***** EXERCISE DATA *****
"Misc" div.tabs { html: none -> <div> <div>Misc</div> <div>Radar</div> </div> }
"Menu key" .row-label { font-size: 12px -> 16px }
*****
***** EXERCISE DATA *****
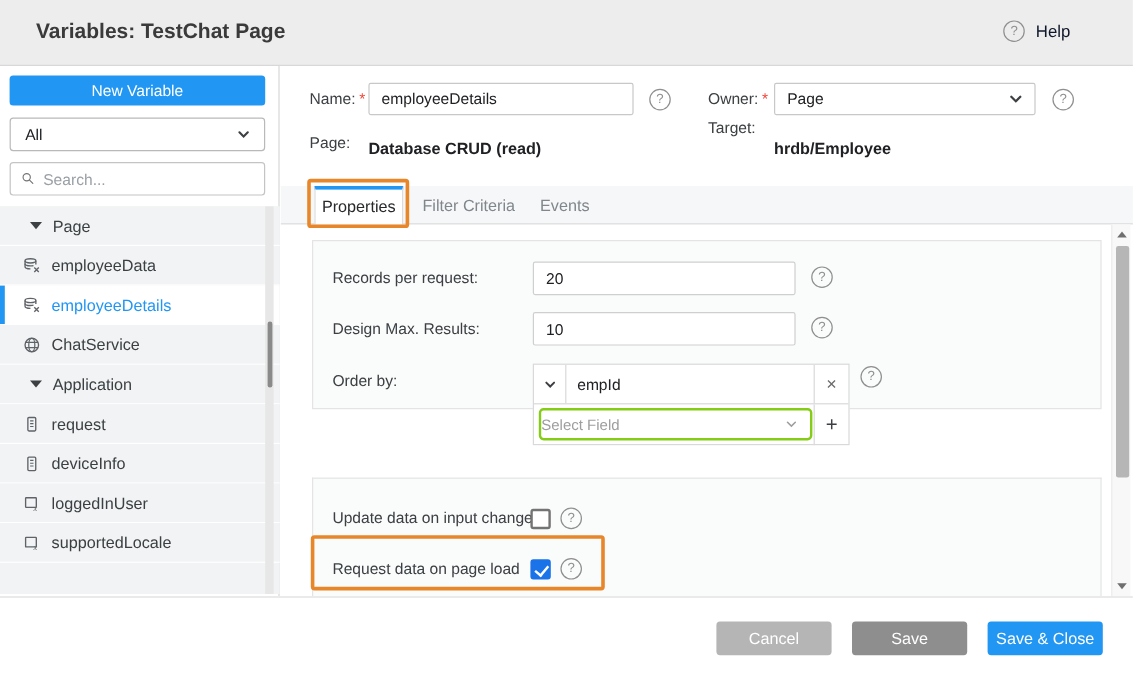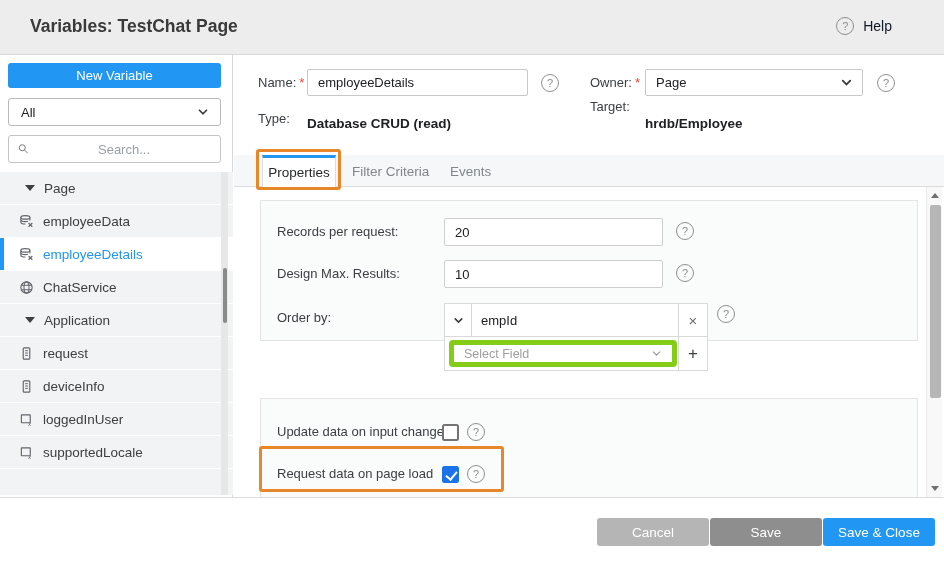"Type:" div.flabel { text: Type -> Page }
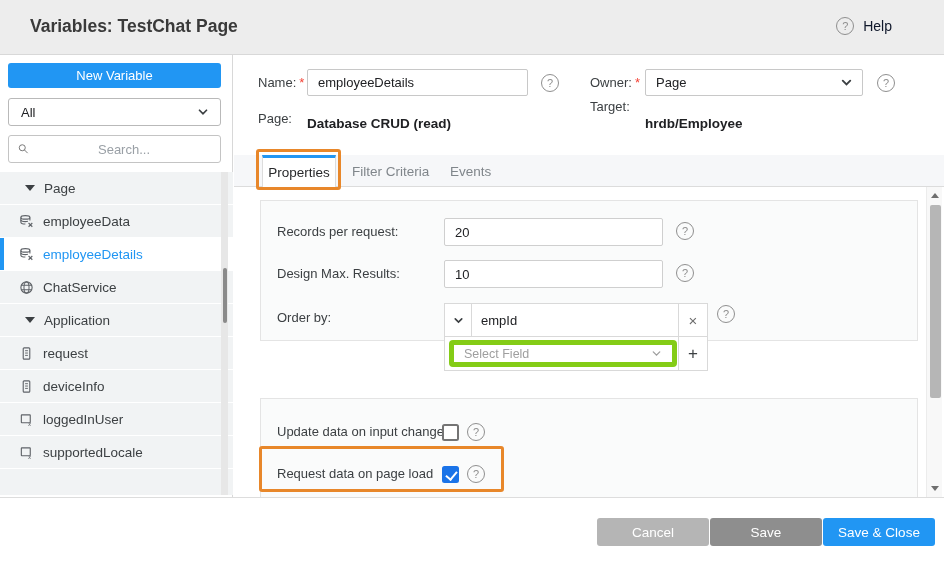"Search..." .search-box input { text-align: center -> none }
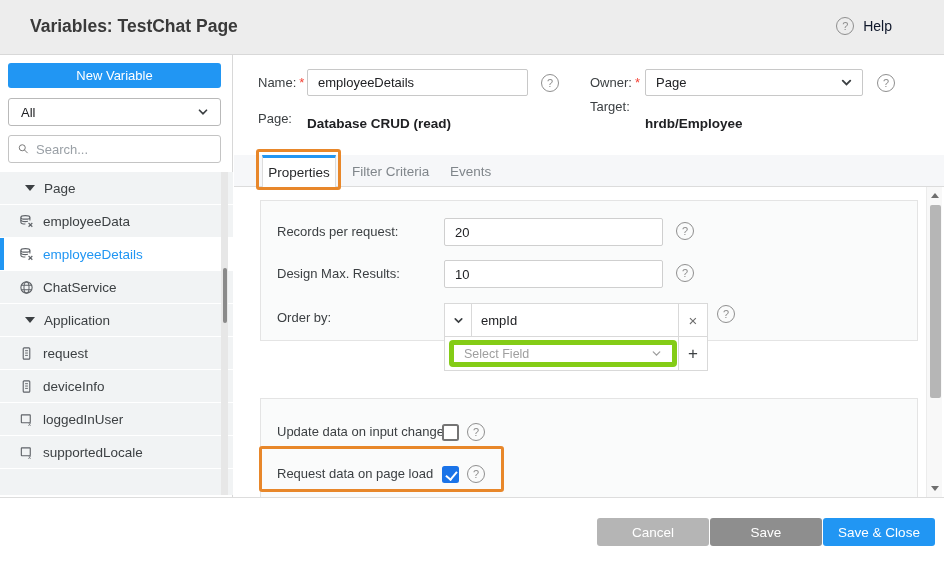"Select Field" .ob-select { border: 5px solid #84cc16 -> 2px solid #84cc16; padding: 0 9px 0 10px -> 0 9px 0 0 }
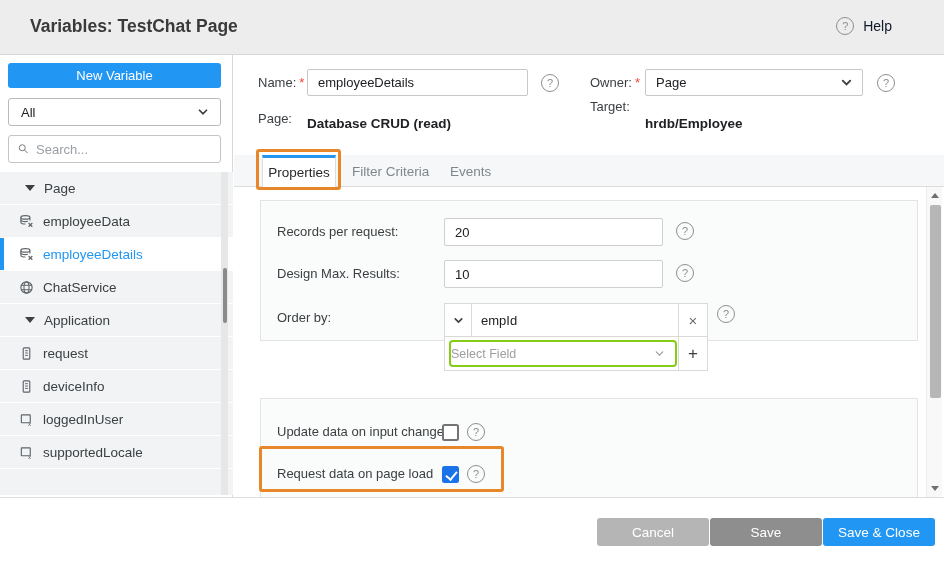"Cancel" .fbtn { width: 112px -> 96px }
*****
***** EXERCISE DATA *****
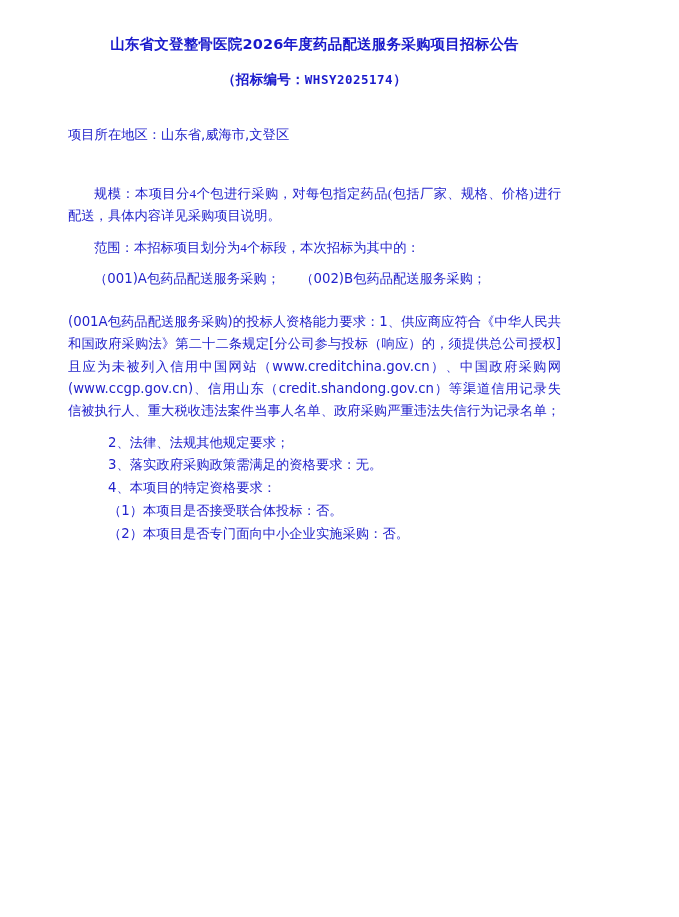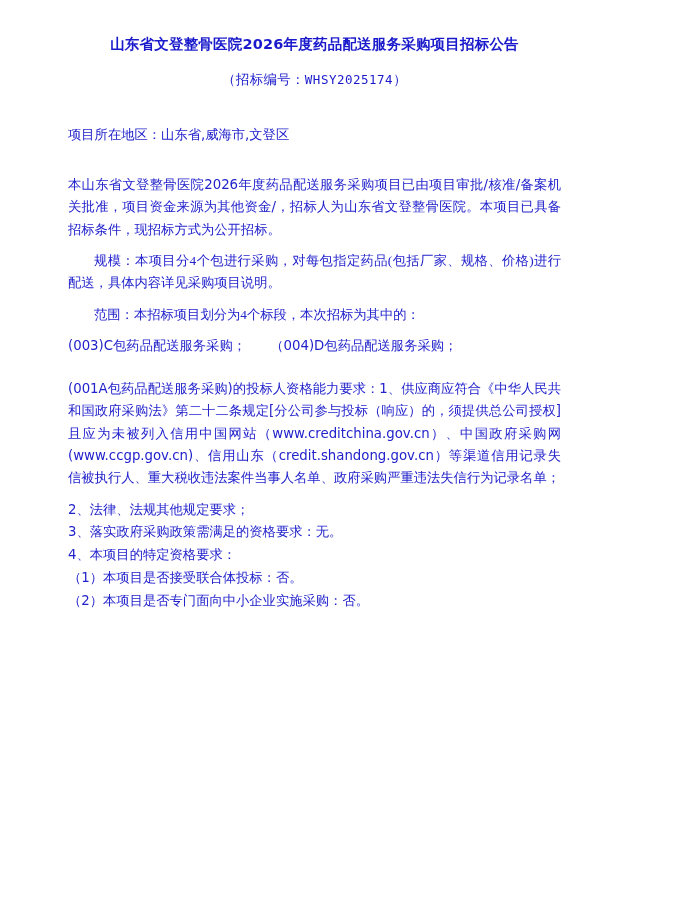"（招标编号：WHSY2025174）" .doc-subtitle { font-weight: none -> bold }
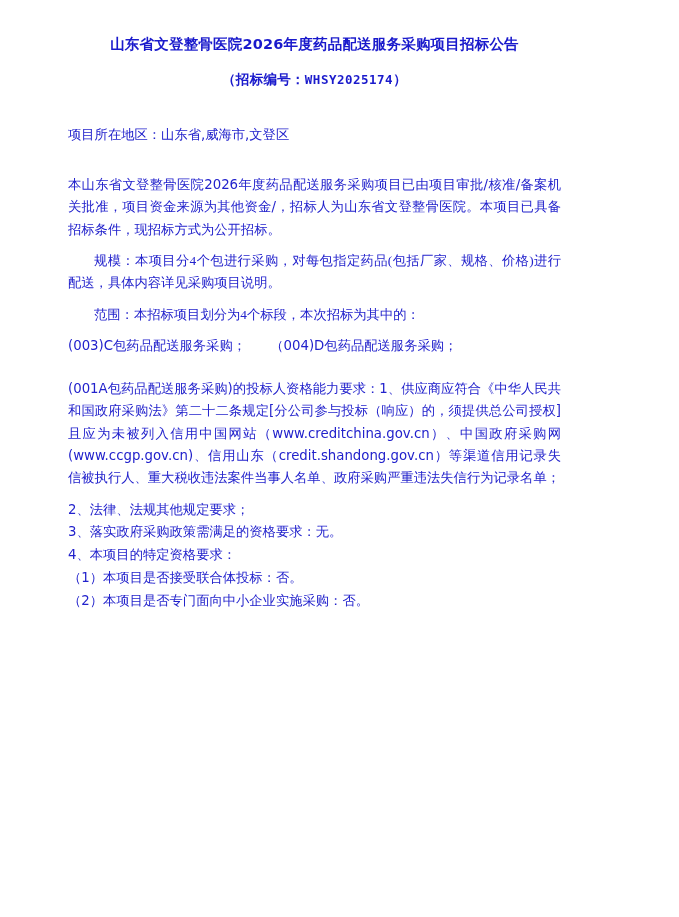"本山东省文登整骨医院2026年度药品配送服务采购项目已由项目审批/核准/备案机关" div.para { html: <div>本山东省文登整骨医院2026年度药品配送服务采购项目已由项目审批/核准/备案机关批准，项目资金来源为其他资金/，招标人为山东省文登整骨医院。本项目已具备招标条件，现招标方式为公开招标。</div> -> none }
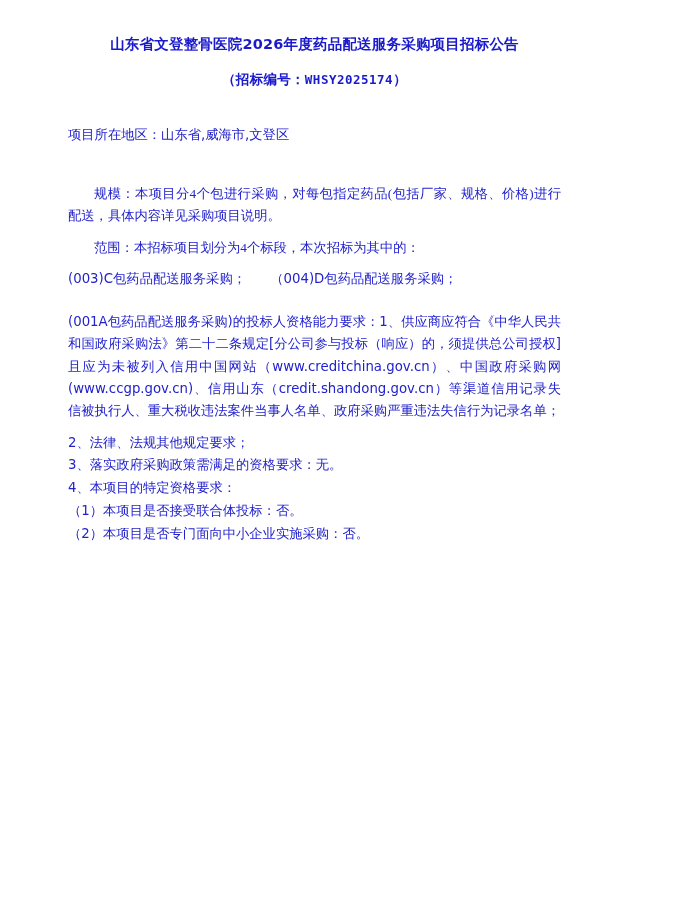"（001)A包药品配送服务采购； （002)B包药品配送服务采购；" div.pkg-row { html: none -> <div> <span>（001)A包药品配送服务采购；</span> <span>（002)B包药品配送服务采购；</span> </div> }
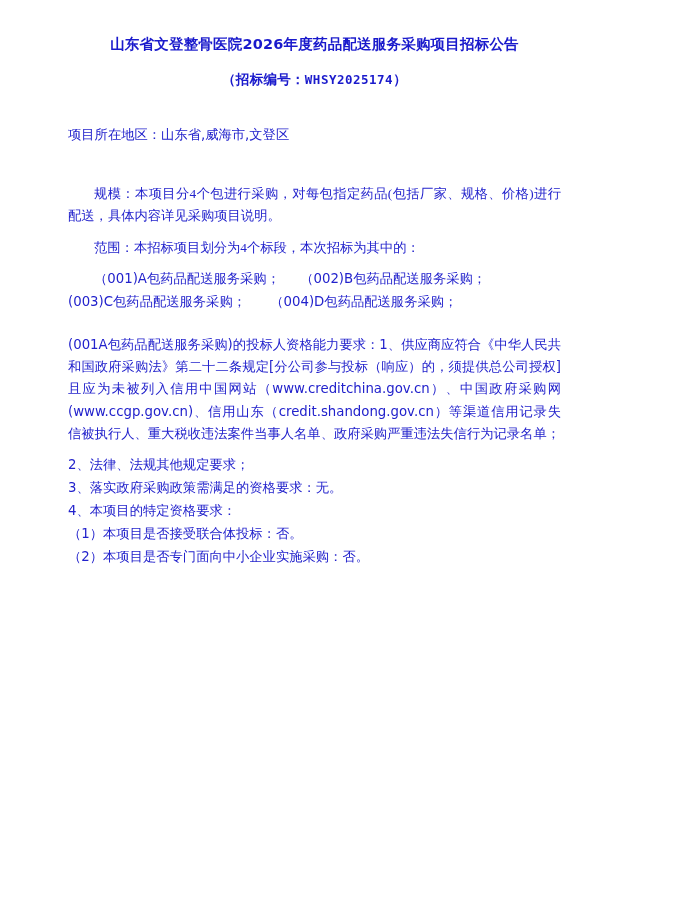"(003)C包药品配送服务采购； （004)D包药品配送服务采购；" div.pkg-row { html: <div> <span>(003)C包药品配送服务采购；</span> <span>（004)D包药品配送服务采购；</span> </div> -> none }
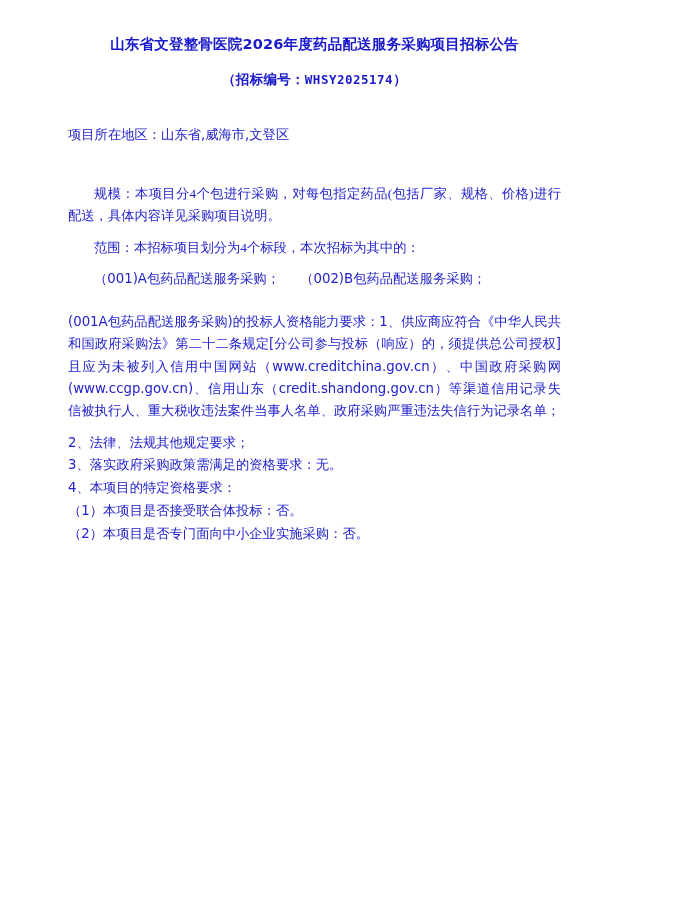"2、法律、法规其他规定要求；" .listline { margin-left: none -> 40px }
*****
### TASK BRIEF
Print, word for word, the lines above that run from the line containing "font-weight: none ->" to the line containing "html: <div> <span>(003)C包药品配送服务采购；</span>", both included. Keep the pictures out.

### TASK RESULT
"（招标编号：WHSY2025174）" .doc-subtitle { font-weight: none -> bold }
"本山东省文登整骨医院2026年度药品配送服务采购项目已由项目审批/核准/备案机关" div.para { html: <div>本山东省文登整骨医院2026年度药品配送服务采购项目已由项目审批/核准/备案机关批准，项目资金来源为其他资金/，招标人为山东省文登整骨医院。本项目已具备招标条件，现招标方式为公开招标。</div> -> none }
"（001)A包药品配送服务采购； （002)B包药品配送服务采购；" div.pkg-row { html: none -> <div> <span>（001)A包药品配送服务采购；</span> <span>（002)B包药品配送服务采购；</span> </div> }
"(003)C包药品配送服务采购； （004)D包药品配送服务采购；" div.pkg-row { html: <div> <span>(003)C包药品配送服务采购；</span> <span>（004)D包药品配送服务采购；</span> </div> -> none }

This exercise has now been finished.